Despite its long-standing fear of heights, Toronto will soon have more skyscrapers than any other city in North America save New York.
Some will see this as a welcome sign that little old 'Trawna' has become an international metropolis. Others will worry that all these tall buildings will cast them, alone and frightened, into the permanent darkness of a city they no longer recognize.
Figures released last week by the Council on Tall Buildings and Urban Habitat reveal that although Toronto has a mere 67 towers over 150 metres tall today, another 31 are under construction and a further 59 in the works. That adds up to 157, well ahead of Chicago, now in second place with 126. But the Windy City has just 19 towers on the boards, clearing the way for Toronto’s ascendency. Meanwhile, the Big Apple boasts 284 skyscrapers.
Though the race to the clouds matters much less than it did decades ago, the civic ego still sees skyscrapers as a measure of municipal prowess. Local scepticism notwithstanding, the power of the tower is undeniable. For millennia, we have been building up in a vain attempt to reach the heavens. If it wasn’t pyramids, it was church steeples, minarets, obelisks and the like. If their purpose wasn’t to commemorate the king, it was to lift us closer to our various gods.
Since the 20th century, however, towers serve to display our economic might. But as much as money has replaced faith, the psychology of a tall building comes from the deepest recesses of the male psyche at its most tumescent. The example of the CN Tower is instructive. When erected in 1976, it was officially a telecommunications tower, but we all knew its unspoken purpose was to make it clear to the rest of the world that ours was bigger – much bigger -- than theirs. For more than 30 years, the CN Tower was the world’s largest phallic symbol, er, tallest freestanding structure. Though our tower still stands tall, the Burj Khalifi in Dubai surpassed it in 2007. By then, it hardly mattered; Toronto had made its point and clearly Dubai felt it had more to prove.
Torontonians watched the construction of the CN Tower with a mixture of shock and awe. It was an aerial event, one that unfolded hundreds of metres above the ground. Back then the tower occupied a site far from any residential enclave. There were few neighbours to raise the usual complaints about height: shadow effects, increased traffic congestion, wind tunnels and decreased property values. Though the landscape has become more residential during the intervening decades, by then it was too late. The CN Tower isn’t going anywhere.
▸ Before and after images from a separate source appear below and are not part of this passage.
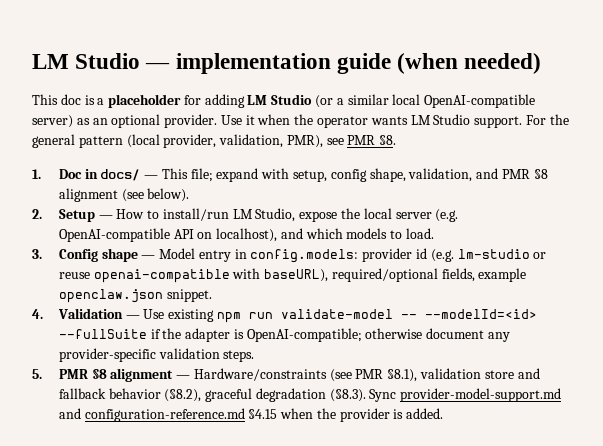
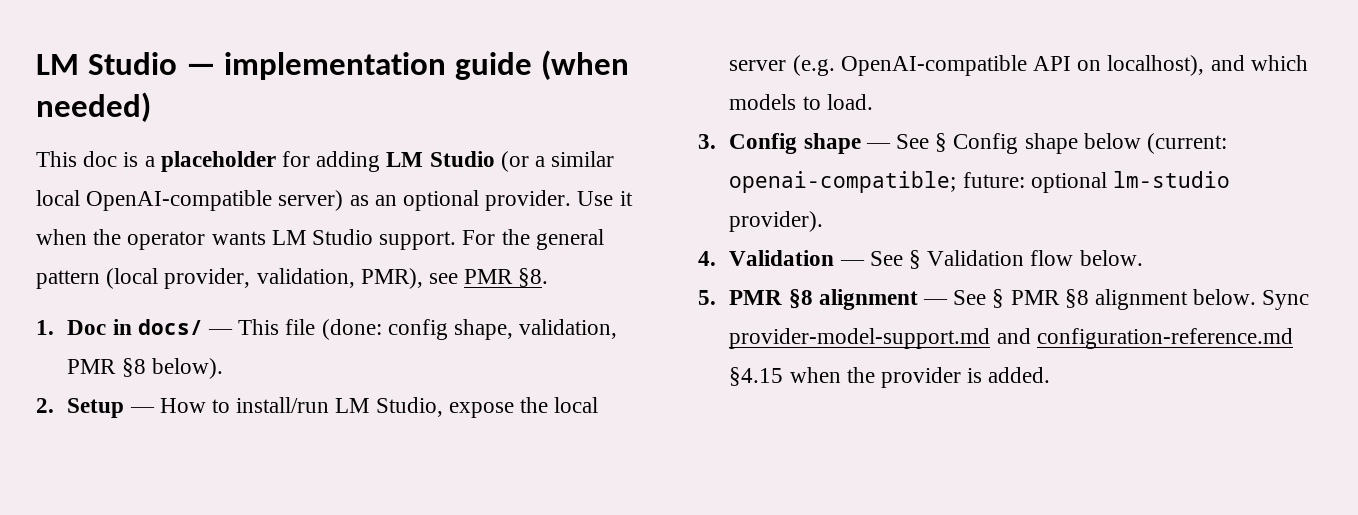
- 1. Doc in docs/ — This file; expand with setup, config shape, validation, and PMR §8 alignment (see below).
+ 1. Doc in docs/ — This file (done: config shape, validation, PMR §8 below).
- 3. Config shape — Model entry in config.models: provider id (e.g. lm-studio or reuse openai-compatible with baseURL), required/optional fields, example openclaw.json snippet.
- 4. Validation — Use existing npm run validate-model -- --modelId=<id> --fullSuite if the adapter is OpenAI-compatible; otherwise document any provider-specific validation steps.
+ 3. Config shape — See § Config shape below (current: openai-compatible; future: optional lm-studio provider).
+ 4. Validation — See § Validation flow below.
- 5. PMR §8 alignment — Hardware/constraints (see PMR §8.1), validation store and fallback behavior (§8.2), graceful degradation (§8.3). Sync provider-model-support.md and configuration-reference.md §4.15 when the provider is added.
+ 5. PMR §8 alignment — See § PMR §8 alignment below. Sync provider-model-support.md and configuration-reference.md §4.15 when the provider is added.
But every time a tall building is proposed for any other corner of the city, the spit hits the fan. Aided and abetted by the area councillor and, as often as not, Toronto’s planning department, locals raise a hue and cry. The response is always the same: not in my backyard.
The noise makes it easy to forget that the most important part of a tower isn’t what happens above but what happens below at street level, where the building meets the ground. A few storeys on high are barely discernable. By contrast, how a tower fits into the urban context can be the difference between success and failure.
Consider the Minto towers on Yonge St. just south of Eglinton: when first proposed 20 years ago the two residential high-rises met with unrelenting opposition. Ratepayer groups fought them tooth and nail, even voting out then councillor Anne Johnston who had supported the project. Their objection was simple; the buildings were too tall. As far away as Oriole Parkway people were up in arms. The towers, they feared, would block their sunlight. As if.
Today more recently constructed neighbours make the project look small. E Condos on the northeast corner of Yonge and Eglinton are 58 and 38 storeys tall; Minto’s are 52 and 37. More important, Minto cleverly included a pedestrian pathway that bisects the complex giving residents a short cut to the Eglinton subway station. The city was smart enough to add a pedestrian crossing to the pathway, which made the project a significant neighbourhood benefit. But, true to form, city planners insisted the towers be shortened. The move was little more than an attempt to pander to North Toronto’s well organized NIMBY forces.
The city’s habit of reducing height, typically by about 10 percent, has led to the phenomenon of “squash and spread.” It happens when planners demand a proposed tower of, say, 50 storeys be reduced to 45. To achieve the same number of units, towers must be widened – spread. The result is that towers, especially residential towers, tend to look short and squat. That in turn leads to complaints about the mediocrity of Toronto architects. Granted, building design here isn’t up to the standards of Chicago or even New York, but given half a chance it could be much improved.
It doesn’t help that the Toronto Design Review Panel is made up of nervous professionals whose main aim is to avoid controversy at all costs. They would rather suggest than cajole or – god forbid – confront.
Given that Toronto has been a vertical city for decades, the moment has come for us to stop hating the tower and learn to love it. We’ve already taken off; it’s time we teach ourselves to fly.